XPath expressions may be used either in an XSL stylesheet, or as a parameter to various Java
interfaces. The syntax is the same in both cases. In the Java interface, expressions are handled
using the net.sf.saxon.xpath.XPathEvaluator
class, and are parsed using a call such as
XPathEvaluator.createExpression("$a + $b")
. This returns an object of class net.sf.saxon.xpath.XPathExpression
,
which provides two methods for evaluating the expression: evaluate()
, which returns the value
of the expression, and iterator()
, which allows iteration over the items in the sequence
returned by the expression. For further details of these methods, see the API documentation.
An important change in XPath 2.0 is that all values are now considered as sequences. A sequence
consists of zero or more items; an item may be a node or a simple-value. Examples of simple-values
are integers, strings, booleans, and dates. A single value such as
a number is considered as a sequence of length 1. The empty sequence is written as ()
;
a singleton sequence may be written as "a"
or ("a")
, and a general
sequence is written as ("a", "b", "c")
.
The node-sets of XPath 1.0 are replaced in XPath 2.0 by sequences of nodes. Path expressions will return node sequences whose nodes are in document order with no duplicates, but other kinds of expression may return sequences of nodes in any order, with duplicates permitted.
This page summarizes the syntactic constructs and operators provided in XPath 2.0. The functions provided in the function library are listed separately: see functions.html.

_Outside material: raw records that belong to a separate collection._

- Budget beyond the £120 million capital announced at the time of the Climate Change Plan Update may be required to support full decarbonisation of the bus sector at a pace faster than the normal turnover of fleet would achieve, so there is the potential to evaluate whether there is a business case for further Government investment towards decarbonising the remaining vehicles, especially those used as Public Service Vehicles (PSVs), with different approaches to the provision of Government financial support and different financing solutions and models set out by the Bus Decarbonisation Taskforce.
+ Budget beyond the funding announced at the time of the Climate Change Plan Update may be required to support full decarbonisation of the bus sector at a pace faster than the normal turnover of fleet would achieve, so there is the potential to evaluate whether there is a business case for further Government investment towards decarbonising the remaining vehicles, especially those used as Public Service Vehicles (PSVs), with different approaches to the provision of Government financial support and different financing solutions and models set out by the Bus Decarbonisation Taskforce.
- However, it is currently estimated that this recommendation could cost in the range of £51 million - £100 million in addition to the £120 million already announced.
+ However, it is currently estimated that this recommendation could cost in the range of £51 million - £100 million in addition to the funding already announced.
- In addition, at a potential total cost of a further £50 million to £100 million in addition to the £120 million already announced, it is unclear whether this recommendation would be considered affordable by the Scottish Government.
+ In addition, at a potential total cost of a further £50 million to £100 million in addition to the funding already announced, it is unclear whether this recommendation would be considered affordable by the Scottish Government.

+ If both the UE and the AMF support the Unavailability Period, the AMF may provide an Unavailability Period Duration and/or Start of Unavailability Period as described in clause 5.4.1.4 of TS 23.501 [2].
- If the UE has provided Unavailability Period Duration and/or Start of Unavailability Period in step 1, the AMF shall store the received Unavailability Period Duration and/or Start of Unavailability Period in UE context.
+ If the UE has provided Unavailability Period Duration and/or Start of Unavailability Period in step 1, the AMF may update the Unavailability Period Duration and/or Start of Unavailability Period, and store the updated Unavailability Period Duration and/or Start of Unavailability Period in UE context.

String literals are written as "London" or 'Paris'. In each case you can use the opposite
kind of quotation mark within the string: 'He said "Boo"', or "That's rubbish". In a stylesheet
XSL expressions always appear within XML attributes, so it is usual to use one kind of delimiter for
the attribute and the other kind for the literal. Anything else can be written using XML character
entities. In XPath 2.0, string delimiters can be doubled within the string to represent the
delimiter itself: for example <xsl:value-of select='"He said, ""Go!"""'/>
Numeric constants follow the Java rules for decimal literals: for example, 12
or 3.05
; a
negative number can be written as (say) -93.7
, though technically the minus sign is not part of the
literal. (Also, note that you may need a space before the minus sign to avoid it being treated as
a hyphen within a preceding name). The numeric literal is taken as a double precision floating
point number if it uses scientific notation (e.g. 1.0e7
), as fixed point decimal
if it includes a full stop, or as a integer otherwise. Decimal values in Saxon have unlimited
precision, integers are limited to 64 bits. Note that a value such as 3.5
was
handled as a double-precision floating point number in XPath 1.0, but as a decimal number in
XPath 2.0: this may affect the precision of arithmetic results. Saxon implements decimal arithmetic
using the Java class java.math.BigDecimal
There are no boolean constants as such: instead use the function calls true()
and
false()
.
Constants of other data types can be written using constructors, which look like function calls
but require a string literal as their argument. For example, xs:float("10.7")
produces
a single-precision floating point number. Saxon implements constructors for many of the built-in data types
defined in XML Schema Part 2: for a full list see conformance.html.
An example for date and dateTime values:
you can write constants for these data types as xs:date("2002-04-30")
or xs:dateTime("1966-07-31T15:00:00Z")
.
The latest (November 2002) draft of XPath 2.0 allows the argument to a constructor to contain whitespace, as determined by the whitespace facet for the target data type. This feature is implemented in Saxon 7.4
The value of a variable (local or global variable, local or global parameter) may be referred to
using the construct $name
, where name is the variable name.
The variable is always evaluated at the textual place where the expression containing it appears;
for example a variable used within an xsl:attribute-set
must be in scope at the point where the
attribute-set is defined, not the point where it is used.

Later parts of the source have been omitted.